JAVA MEMORY LEAK, UTILISATION AND MONITORING USING JFR using Mission Control
Java flight recording(JFR) help us to analyse and find the root cause of any slowness in our program along with CPU usage , hot methods and garbage collection , profiling etc.
To visualise we need to feed .jfr file to JDK mission control present in JDK bin folder.
After successful compilation , we should run the program with below option which will generate the .jfr and feed to mission control.
command : java -XX:+UnlockCommercialFeatures -XX:+FlightRecorder -XX:StartFlightRecording=duration=200s,filename=flight.jfr -cp ./out/ path-and-class-name
Below are some example to understand how this JFR can be helpful.
1. Lets consider we have created a java program in which we have used LinkList to store the elements and in same program we are using contains method inside a for loop of 1 million , in this case each time this contains method will be called then 1 million records will be scanned each time which can slow our program.
To overcome this problem we should have consider HashSet instead if linkedList as data are stored in sequential way in LinkedList and using contains method increase the comparing time while in Set its O(1).
This kind of problem will be difficult to analyse from developer eyes as while developing more focus given to business logic compare to data type selection. Here JFR comes to rescue and point at exact method line as hot methods which should be looked into
2. Suppose we have synchronised a method or block used by multiple threads but as we know synchronised block can be accessible by only one thread at a time.
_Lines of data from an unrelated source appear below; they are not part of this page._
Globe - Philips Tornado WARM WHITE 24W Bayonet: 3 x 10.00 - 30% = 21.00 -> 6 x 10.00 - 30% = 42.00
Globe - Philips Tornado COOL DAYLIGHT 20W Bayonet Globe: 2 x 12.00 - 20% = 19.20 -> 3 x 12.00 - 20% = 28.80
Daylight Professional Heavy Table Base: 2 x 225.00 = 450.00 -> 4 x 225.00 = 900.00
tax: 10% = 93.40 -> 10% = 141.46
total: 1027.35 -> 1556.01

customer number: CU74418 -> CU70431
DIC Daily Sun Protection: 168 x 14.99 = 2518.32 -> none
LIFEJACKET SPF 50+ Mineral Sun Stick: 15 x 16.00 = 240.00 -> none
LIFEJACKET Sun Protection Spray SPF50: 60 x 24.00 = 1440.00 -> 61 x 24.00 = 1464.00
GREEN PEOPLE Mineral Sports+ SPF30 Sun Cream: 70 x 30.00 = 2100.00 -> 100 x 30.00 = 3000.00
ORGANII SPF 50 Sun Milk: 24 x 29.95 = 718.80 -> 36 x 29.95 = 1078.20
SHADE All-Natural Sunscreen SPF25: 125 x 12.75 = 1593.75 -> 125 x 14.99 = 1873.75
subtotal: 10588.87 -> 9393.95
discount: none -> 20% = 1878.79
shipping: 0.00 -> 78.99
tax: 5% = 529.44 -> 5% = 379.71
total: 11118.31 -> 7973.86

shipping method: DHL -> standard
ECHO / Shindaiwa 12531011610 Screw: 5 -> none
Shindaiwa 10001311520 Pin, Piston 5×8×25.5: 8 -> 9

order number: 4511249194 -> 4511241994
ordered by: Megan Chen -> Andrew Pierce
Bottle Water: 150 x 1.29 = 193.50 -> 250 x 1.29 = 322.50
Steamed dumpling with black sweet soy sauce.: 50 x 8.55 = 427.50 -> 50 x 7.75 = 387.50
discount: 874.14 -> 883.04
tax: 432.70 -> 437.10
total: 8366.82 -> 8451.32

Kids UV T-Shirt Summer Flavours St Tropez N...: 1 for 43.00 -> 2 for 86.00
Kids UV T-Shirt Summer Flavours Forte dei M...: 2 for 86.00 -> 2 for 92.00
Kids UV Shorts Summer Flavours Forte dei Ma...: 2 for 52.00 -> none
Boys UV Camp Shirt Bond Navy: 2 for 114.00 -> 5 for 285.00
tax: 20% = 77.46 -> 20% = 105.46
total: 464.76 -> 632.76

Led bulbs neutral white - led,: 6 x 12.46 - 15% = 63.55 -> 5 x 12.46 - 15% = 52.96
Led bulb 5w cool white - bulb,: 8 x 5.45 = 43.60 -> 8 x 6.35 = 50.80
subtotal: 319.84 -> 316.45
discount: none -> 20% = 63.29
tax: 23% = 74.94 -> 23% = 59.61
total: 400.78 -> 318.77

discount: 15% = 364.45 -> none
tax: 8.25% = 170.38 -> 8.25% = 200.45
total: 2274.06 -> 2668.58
JFR can visualise and give you proper graphical representation of waiting , blocking and running time of thread and can point out exact blocking method which is causing issue.
3. Lets consider we created a Hashmap as HashMap<Integer, String> map=new HashMap(). now we are putting key as primitive int and value as a string and we have 1 million records to put. Do you realise any issue here .
No let me tell you, every-time you are calling put method using int as key, internally java is doing autoboxing to change the type of primitive type to Integer type. This can be visualise and can be found when you will run your program with Java mission control and will be able to see the differences after changing the type of key.